O Cardeal Leo Joseph Suenens, figura central no Concílio Vaticano II, declarou em 1969 que o evento foi equivalente à Revolução Francesa de 1789 dentro da Igreja Católica, confirmando a tese sedevacantista de que o Concílio representou uma ruptura modernista e revolucionária com a Tradição.
Em uma declaração contundente publicada na revista Informations Catholiques Internationales em 15 de maio de 1969, o Cardeal Leo Joseph Suenens, um dos principais arquitetos do Concílio Vaticano II, afirmou que o Concílio foi "1789 na Igreja", comparando-o diretamente à Revolução Francesa. Esta citação, amplamente divulgada em meios tradicionalistas, serve como prova documental de que os próprios líderes conciliares viam o Vaticano II como uma ruptura revolucionária, e não como uma simples atualização pastoral.

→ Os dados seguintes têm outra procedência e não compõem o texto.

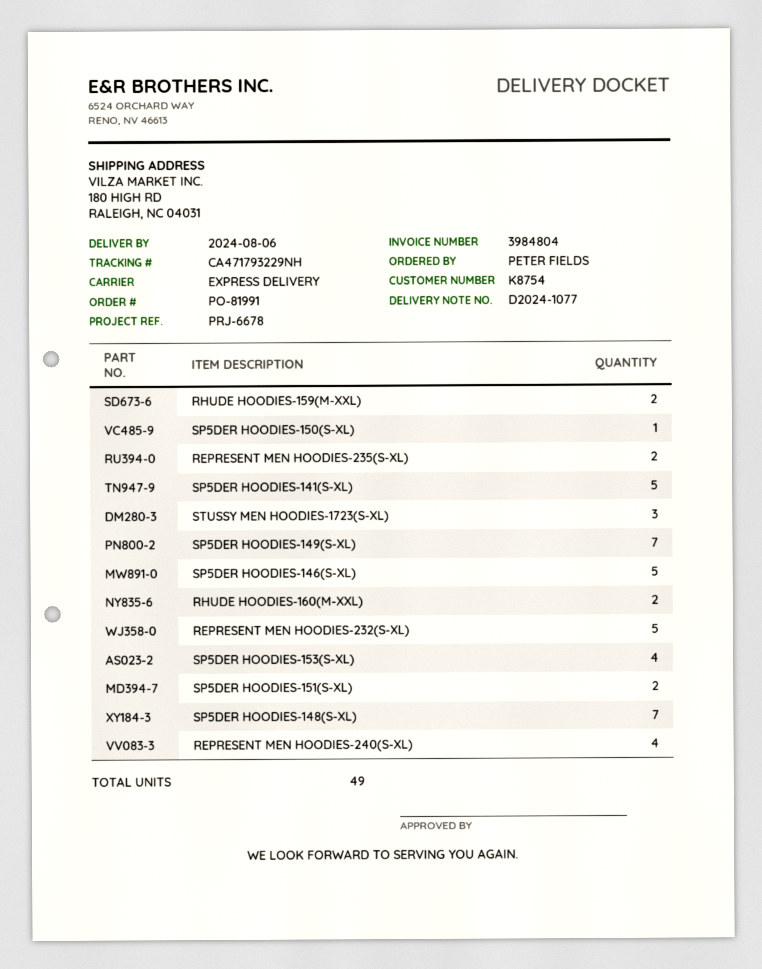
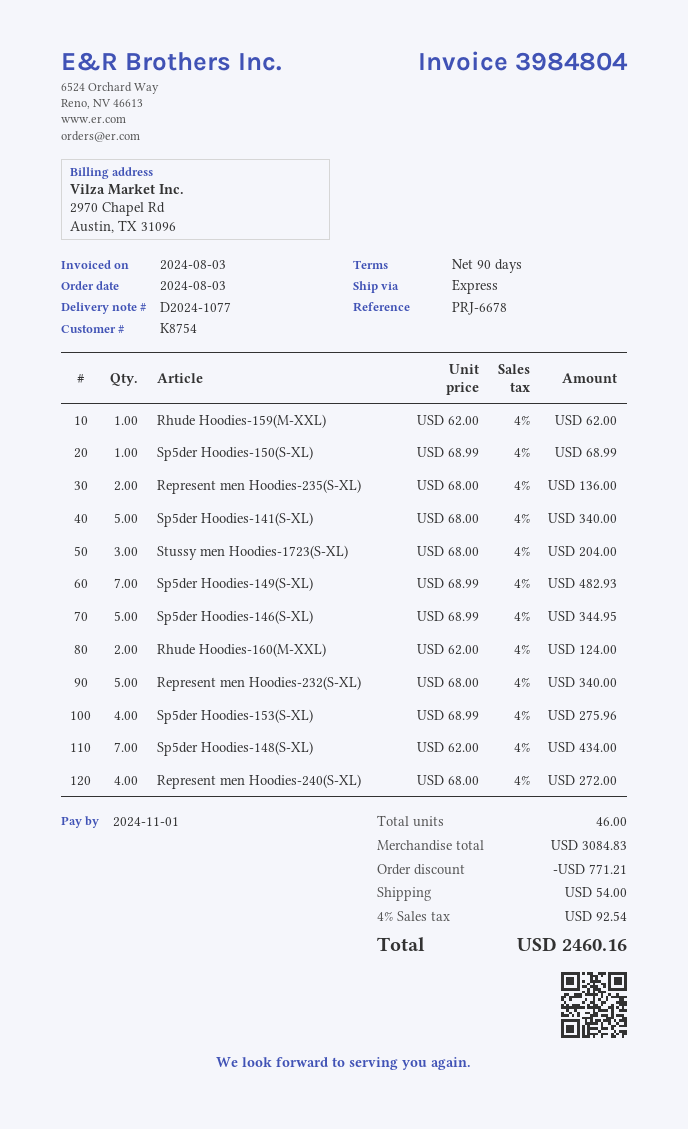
RHUDE HOODIES-159(M-XXL): 2 -> 1
SP5DER HOODIES-151(S-XL): 2 -> none
total quantity: 49 -> 46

O Cardeal Suenens, arcebispo de Malinas-Bruxelas e moderador do Concílio, foi um dos mais influentes progressistas durante o evento. Sua declaração ecoa a visão de que o Vaticano II introduziu princípios modernistas e liberais na Igreja, semelhantes aos ideais da Revolução Francesa, como liberdade, igualdade e fraternidade, em detrimento da autoridade divina e da Tradição.
Para os sedevacantistas, esta citação é de máxima relevância, pois confirma que o Concílio Vaticano II não foi uma simples reunião pastoral, mas sim uma revolução planejada que subverteu a doutrina católica. A comparação com 1789 indica uma rejeição consciente da monarquia divina e da hierarquia tradicional, substituindo-as por uma democracia eclesiástica e um humanismo secular.
A declaração do Cardeal Suenens, portanto, reforça a posição de que o Vaticano II foi um evento anticatólico, promovendo uma agenda comunista e modernista que levou à crise atual na Igreja. Este testemunho, vindo de um dos próprios líderes conciliares, é frequentemente citado por aqueles que defendem a tese da vacância da Sé Apostólica, argumentando que os papas pós-conciliares são ilegítimos por aderirem a uma doutrina revolucionária.